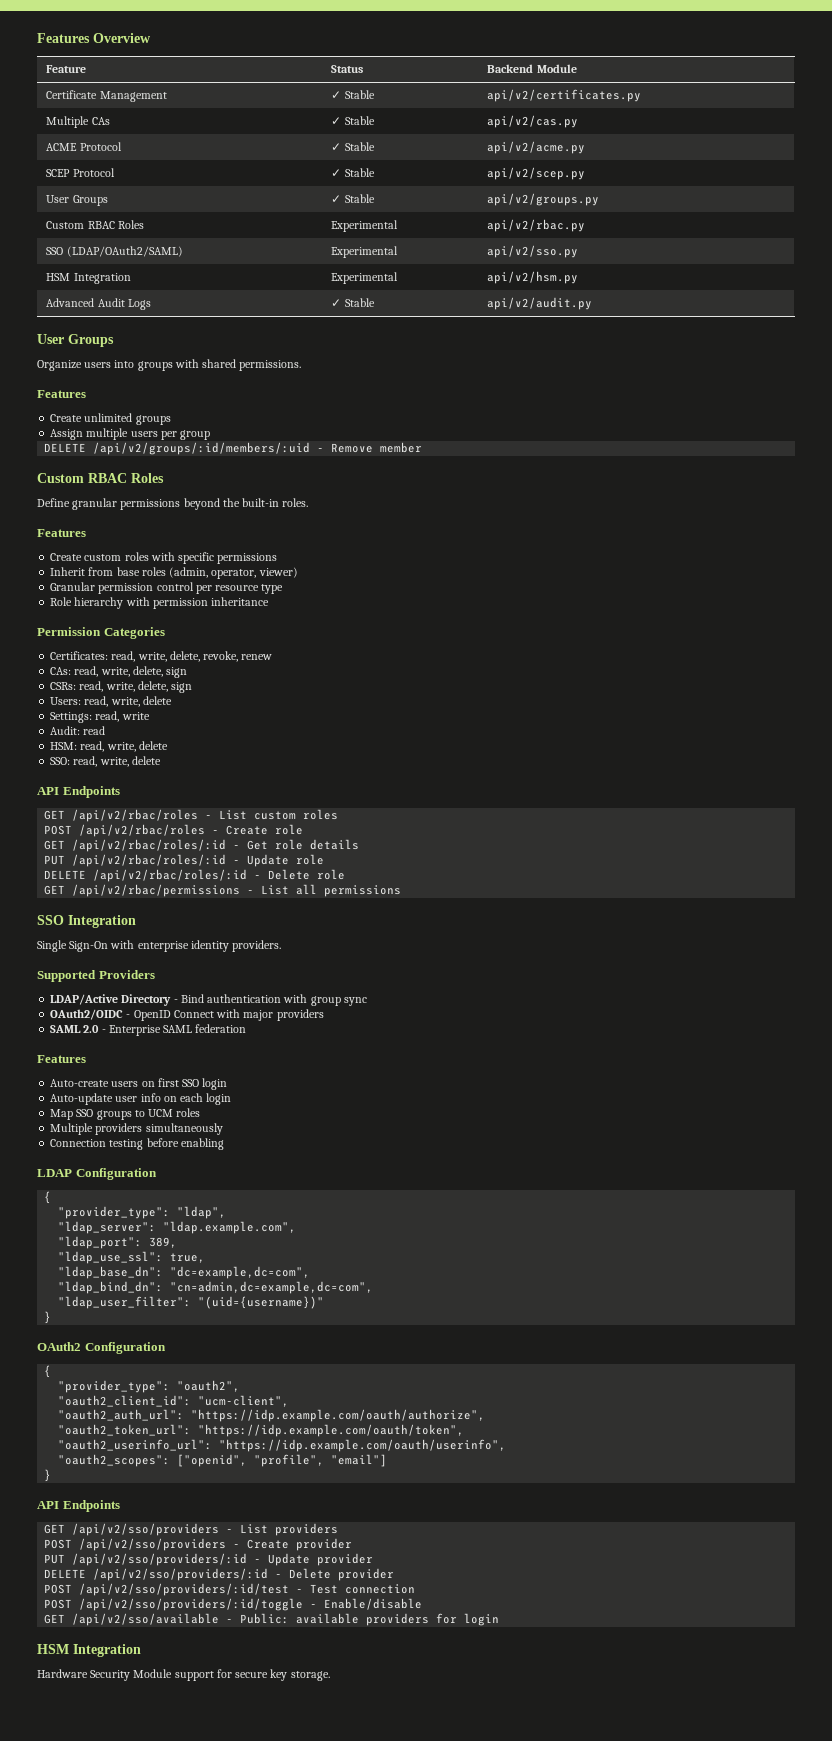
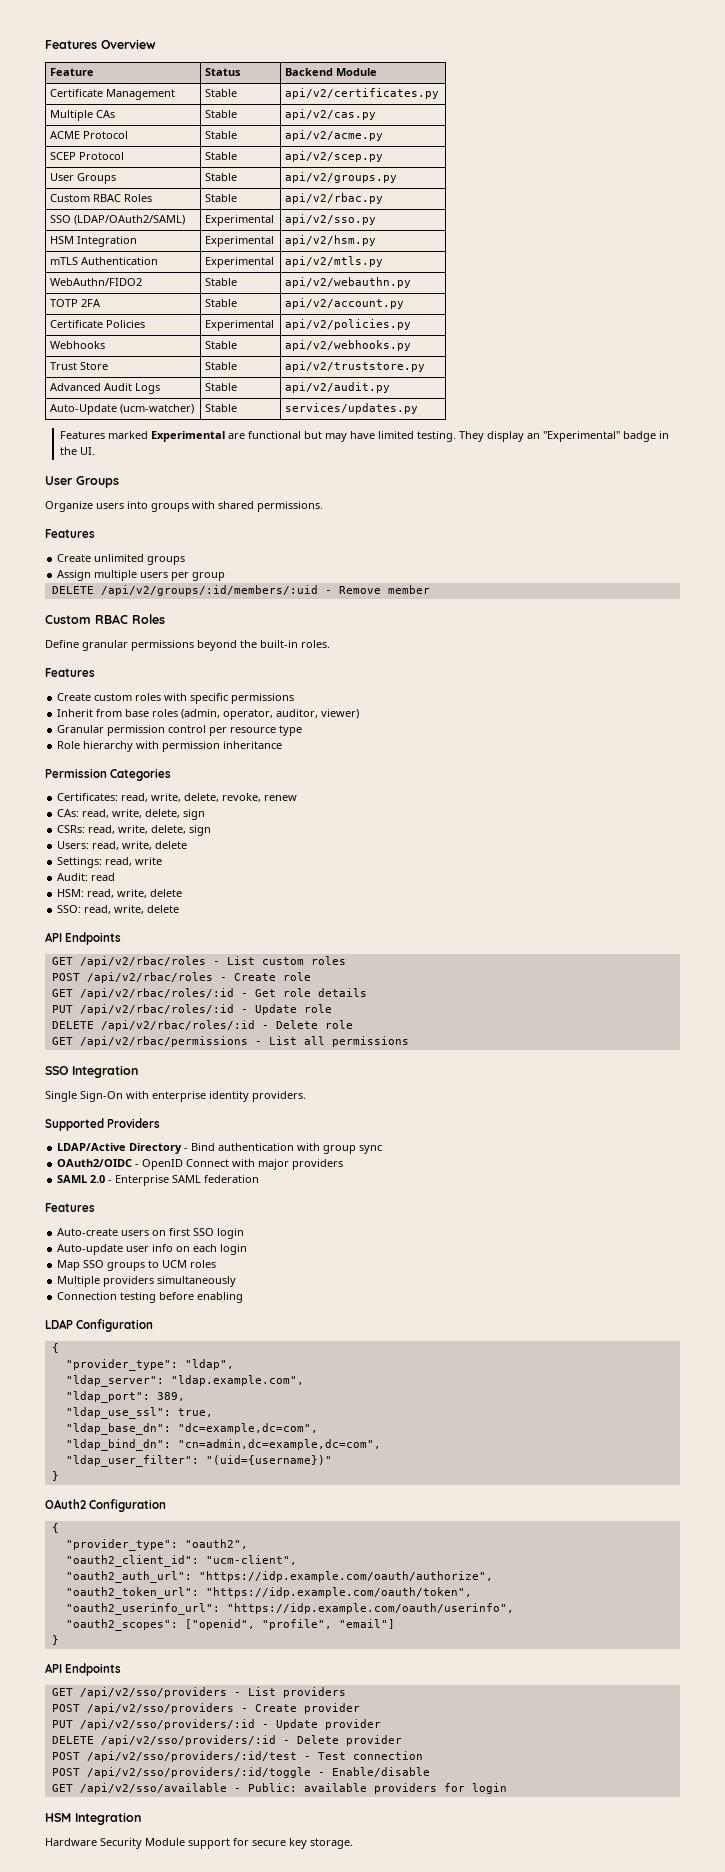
- Certificate Management | ✓ Stable | api/v2/certificates.py
+ Certificate Management | Stable | api/v2/certificates.py
- Multiple CAs | ✓ Stable | api/v2/cas.py
+ Multiple CAs | Stable | api/v2/cas.py
- ACME Protocol | ✓ Stable | api/v2/acme.py
+ ACME Protocol | Stable | api/v2/acme.py
- SCEP Protocol | ✓ Stable | api/v2/scep.py
+ SCEP Protocol | Stable | api/v2/scep.py
- User Groups | ✓ Stable | api/v2/groups.py
+ User Groups | Stable | api/v2/groups.py
- Custom RBAC Roles | Experimental | api/v2/rbac.py
+ Custom RBAC Roles | Stable | api/v2/rbac.py
+ mTLS Authentication | Experimental | api/v2/mtls.py
+ WebAuthn/FIDO2 | Stable | api/v2/webauthn.py
+ TOTP 2FA | Stable | api/v2/account.py
+ Certificate Policies | Experimental | api/v2/policies.py
+ Webhooks | Stable | api/v2/webhooks.py
+ Trust Store | Stable | api/v2/truststore.py
- Advanced Audit Logs | ✓ Stable | api/v2/audit.py
+ Advanced Audit Logs | Stable | api/v2/audit.py
+ Auto-Update (ucm-watcher) | Stable | services/updates.py
+ Features marked Experimental are functional but may have limited testing. They display an "Experimental" badge in the UI.
- Inherit from base roles (admin, operator, viewer)
+ Inherit from base roles (admin, operator, auditor, viewer)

★ ★ ★ ★ ★ ★ ★

#### WHAT TO WORK ON
Everything from the first line of the listing above through the line that contains "Stable | api/v2/webhooks.py" is to be restated word for word, minus the pictures.

#### EXERCISE RESPONSE
- Certificate Management | ✓ Stable | api/v2/certificates.py
+ Certificate Management | Stable | api/v2/certificates.py
- Multiple CAs | ✓ Stable | api/v2/cas.py
+ Multiple CAs | Stable | api/v2/cas.py
- ACME Protocol | ✓ Stable | api/v2/acme.py
+ ACME Protocol | Stable | api/v2/acme.py
- SCEP Protocol | ✓ Stable | api/v2/scep.py
+ SCEP Protocol | Stable | api/v2/scep.py
- User Groups | ✓ Stable | api/v2/groups.py
+ User Groups | Stable | api/v2/groups.py
- Custom RBAC Roles | Experimental | api/v2/rbac.py
+ Custom RBAC Roles | Stable | api/v2/rbac.py
+ mTLS Authentication | Experimental | api/v2/mtls.py
+ WebAuthn/FIDO2 | Stable | api/v2/webauthn.py
+ TOTP 2FA | Stable | api/v2/account.py
+ Certificate Policies | Experimental | api/v2/policies.py
+ Webhooks | Stable | api/v2/webhooks.py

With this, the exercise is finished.